La réalisation et la direction artistique sont assurées par Laura Beaubrun, en collaboration étroite avec la vidéaste Helena Lee. Le tournage se déroule sur deux jours à Genève. « Chaque instant était marquant », dit-elle. Parmi les moments forts, la participation des trois grand-mères — Jocelyne Michel, Isleny Anderegg et Mimi L’Évêque — qui apparaissent dans le clip. Lorsqu’elles exécutent leurs gestes symboliques, « quelque chose s’est ouvert. Ce moment nous a profondément émus ».
La chorégraphie, conçue par Laura, met en mouvement cinq danseurs : Jasmine Procter (JaZ), Dario Guye Theodore, Sarra Ben Bader et Claudia Sicilia Venegas. Leurs gestes prolongent l’esthétique du projet : salutations, ancrage au sol, élévations, marches structurées. La danse ibo marque une libération intérieure.
Les trois grand-mères incarnent trois lignées. « Nos ancêtres viennent des Amériques, de l’Afrique et de l’Europe », rappelle l’artiste. La cruche y occupe un rôle central : symbole de transmission, d’eau, de parole et de quête de sens. Les châles conçus par Mimi L’Évêque ajoutent une dimension de tissage et de soin reliant les générations. L’enregistrement et le tournage ont également constitué un moment de transformation personnelle : « je chantais avec le cœur. J’ai compris qu’il fallait être pleinement présente à chaque étape ». Elle reconnaît que le projet l’a marquée : « J’étais véhicule pour quelque chose de plus grand. »
“Nana Buruku” constitue une première étape. Laura travaille déjà sur un EP dont elle imagine les couleurs, les images et les futures collaborations. Elle mentionne aussi une performance en cours d’écriture, susceptible d’évoluer vers un court-métrage, un processus qu’elle envisage guidé par l’intuition.

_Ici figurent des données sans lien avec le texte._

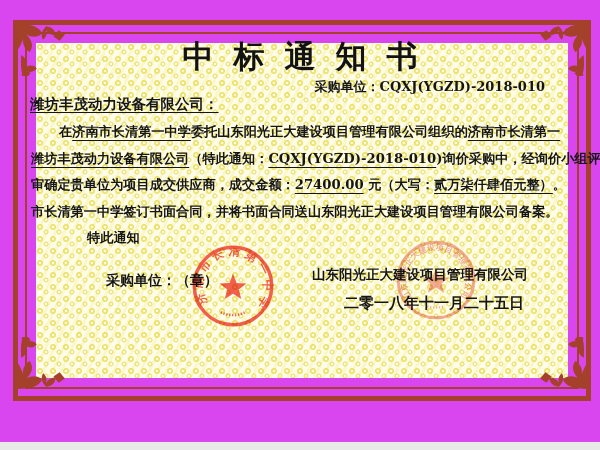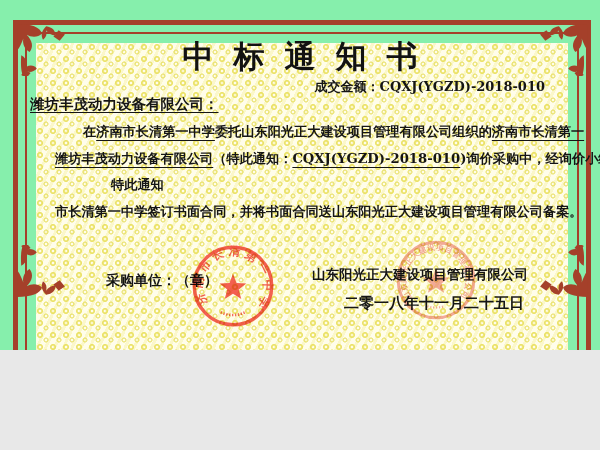--- a/index.html
+++ b/index.html
@@ -1,17 +1,17 @@
 <!DOCTYPE html>
 <html><head>
 <meta charset="utf-8">
 <style>
   html,body{margin:0;padding:0;background:#e8e8e8;}
   .page{
-    position:relative;width:600px;height:350px;background:#86efac;
+    position:relative;width:600px;height:442px;background:#d946ef;
     font-family:"DejaVu Serif","Liberation Serif",serif;color:#151515;
     overflow:hidden;margin:0 auto;
   }
   .border-outer{
     position:absolute;left:13px;top:20px;width:568px;height:371px;
     border:5px solid #a5402a;
   }
   .border-inner{
     position:absolute;left:7px;top:7px;right:7px;bottom:7px;
     border:2px solid #a5402a;
@@ -37,21 +37,21 @@
     font-size:31px;font-weight:bold;letter-spacing:20px;text-indent:20px;
     color:#121212;
   }
   .projno{right:55px;top:78px;font-size:13px;font-weight:bold;white-space:nowrap;}
   .recipient{
     left:30px;top:95px;font-size:14.5px;font-weight:bold;white-space:nowrap;
     text-decoration:underline;text-underline-offset:3px;text-align:right;
   }
   .bodytext{
     left:31px;top:119px;width:541px;
-    font-size:13.2px;font-weight:bold;line-height:26.5px;margin-left:24px;
+    font-size:13.2px;font-weight:bold;line-height:26.5px;
   }
   .line{white-space:nowrap;}
   .ind{text-indent:28px;}
   .u{text-decoration:underline;text-underline-offset:3.5px;text-decoration-thickness:1px;}
   .notice-line{text-indent:56px;}
   .purchaser{left:106px;top:272px;font-size:14px;font-weight:bold;white-space:nowrap;}
   .agency{right:72px;top:266px;font-size:13.5px;font-weight:bold;white-space:nowrap;}
   .datefoot{right:76px;top:294px;font-size:15px;font-weight:bold;white-space:nowrap;}
 
   .seal{position:absolute;mix-blend-mode:multiply;}
@@ -93,29 +93,30 @@
   <svg class="corner br" viewBox="0 0 52 52" aria-hidden="true">
     <path d="M2 2 C 16 2 24 5 26 11 C 22 15 16 15 11 12 C 17 18 18 24 14 29 C 9 26 7 21 8 16 C 5 24 3 27 2 27 Z"></path>
     <path d="M30 4 c6 1 9 4 9 9 c-4 0 -7 -2 -9 -5 c1 4 0 7 -3 9 c-2 -4 -2 -8 3 -13 z"></path>
     <path d="M42 8 l6 4 -5 6 -6 -4 z"></path>
     <path d="M6 32 c4 2 6 6 5 11 c4 -2 8 -1 10 2 c-3 3 -7 4 -11 2 c2 3 2 6 0 8 c-3 -3 -5 -8 -4 -23 z"></path>
     <path d="M10 46 l5 3 -4 5 -5 -3 z"></path>
   </svg>
 
   <div class="abs title">中标通知书</div>
 
-  <div class="abs projno"><span>成交金额：</span><span>CQXJ(YGZD)-2018-010</span></div>
+  <div class="abs projno"><span>采购单位：</span><span>CQXJ(YGZD)-2018-010</span></div>
 
   <div class="abs recipient">潍坊丰茂动力设备有限公司：</div>
 
   <div class="abs bodytext">
     <div class="line ind"><span>在</span><span class="u">济南市长清第一中学</span><span>委托山东阳光正大建设项目管理有限公司组织的</span><span class="u">济南市长清第一</span></div>
     <div class="line"><span class="u">潍坊丰茂动力设备有限公司</span><span>（特此通知：</span><span class="u">CQXJ(YGZD)-2018-010</span><span>)询价采购中，经询价小组评</span></div>
+    <div class="line"><span>审确定贵单位为项目成交供应商，成交金额：</span><span class="u">27400.00</span><span> 元（大写：</span><span class="u">贰万柒仟肆佰元整）</span><span>。</span></div>
+    <div class="line"><span>市长清第一中学签订书面合同，并将书面合同送山东阳光正大建设项目管理有限公司备案。</span></div>
     <div class="line notice-line"><span>特此通知</span></div>
-    <div class="line"><span>市长清第一中学签订书面合同，并将书面合同送山东阳光正大建设项目管理有限公司备案。</span></div>
   </div>
 
   <div class="abs purchaser">采购单位：（章）</div>
   <div class="abs agency">山东阳光正大建设项目管理有限公司</div>
   <div class="abs datefoot">二零一八年十一月二十五日</div>
 
   <svg class="seal seal-purchaser" viewBox="0 0 100 100">
     <defs>
       <path id="arcL" d="M 23.2,72.5 A 35,35 0 1,1 76.8,72.5" fill="none"></path>
     </defs>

La place de ce morceau dans son parcours tient à sa dimension fondatrice. « Nana Buruku montre comment on peut créer de l’art à partir du vécu intérieur, avec une dimension thérapeutique. » Elle souhaite que cette œuvre contribue à mettre en lumière la culture traditionnelle haïtienne, encore peu portée par des femmes artistes : « Je voulais aller dans ce sens et témoigner de sa beauté et de sa richesse, cette fois-ci en utilisant ma voie et ma musique », affirme-t-elle.